Nervous newbies are often fearful that one wrong move might break the computer forever. Luckily, short of taking a sledge hammer to the box, the consequences aren't usually quite that dire. Even so, users often do create problems for their computers and for your network. Here's a description of common missteps you can share with your users to help them steer clear of preventable problems.
#1: Plug into the wall without surge protection
Here's one that actually can physically destroy your computer equipment, as well as the data it holds. You may think your systems are in danger only during an electrical storm, but anything that interrupts the electrical circuit and then starts the current back again can fry your components. Something as simple as someone turning on an appliance that's plugged into the same circuit (especially a high voltage one such as a hair dryer, electric heater, or air conditioner) can cause a surge, or a surge may be caused by a tree limb touching a power line. If you have a power outage, you may experience a surge when the electricity comes back on.
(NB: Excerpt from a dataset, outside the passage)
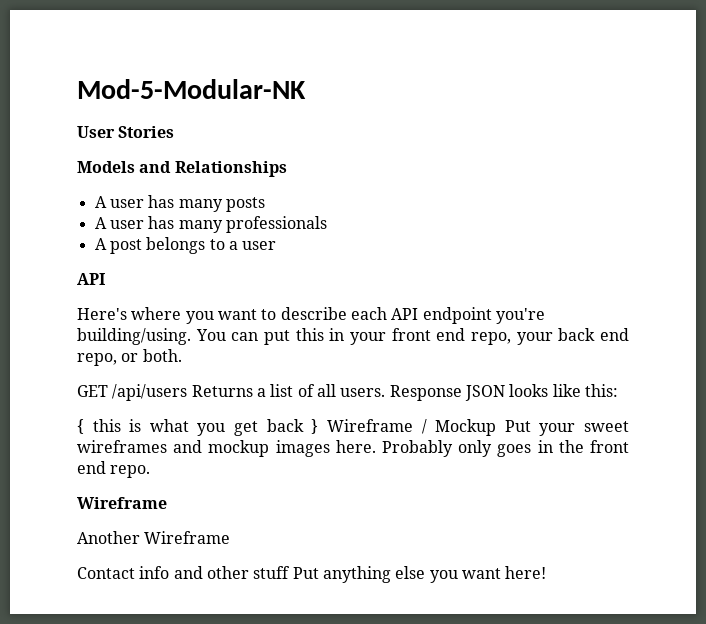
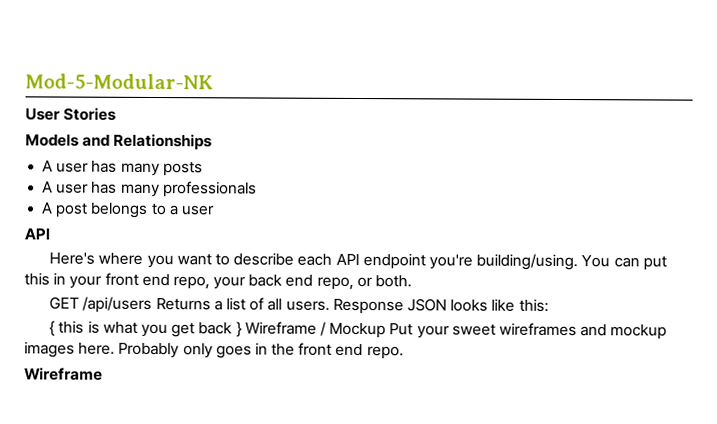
[77,531,231,544] [77,566,547,583] // Another Wireframe // Contact info and other stuff Put anything else you want here! -> (103, 374) none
You can protect your systems against damage from power surges by always using a surge protector, but it's important to be aware that most cheap surge protectors will survive only a single surge and need to be replaced afterward. An Uninterruptible Power Supply (UPS) is better than a surge protector; it has a battery that keeps power flowing smoothly even when there's an outage, to give you time to gracefully shut down.
#2: Surf the Internet without a firewall
Many home users plug their computers right into their spiffy new cable or DSL modems and hop onto the Internet without realizing that they're putting themselves at risk from viruses and attackers. Every Internet-connected computer should be protected by a firewall; this can be a firewall built into the broadband modem or router, a separate firewall appliance that sits between the modem/router and the computer, a server at the network's edge running firewall software, or personal firewall software installed on the computer (such as ICF/Windows Firewall built into Windows XP or a third-party firewall program like Kerio or ZoneAlarm).
One advantage of personal firewalls on laptop computers is that they're still with you when you take the computer on the road and plug into a hotel's DSL or cable port or connect to a wireless hotspot. Just having a firewall isn't enough, though. You must also be sure it's turned on and configured properly to protect you.
#3: Neglect to run or update antivirus and anti-spyware programs
Let's face it: Antivirus programs can be a royal pain. They're always blocking some application you want to use, you often have to disable them to install new software, and they have to be updated on a regular basis to do any good. Seems like the subscription is always expiring and prompting you to renew it -- for a fee, in many cases. But in today's environment, you can't afford to go without virus protection. The malicious programs that AV software detects -- viruses, Trojans, worms, etc. -- can not only wreak havoc on your system but can spread via your computer to the rest of the network. In extreme cases, they can bring down the whole network.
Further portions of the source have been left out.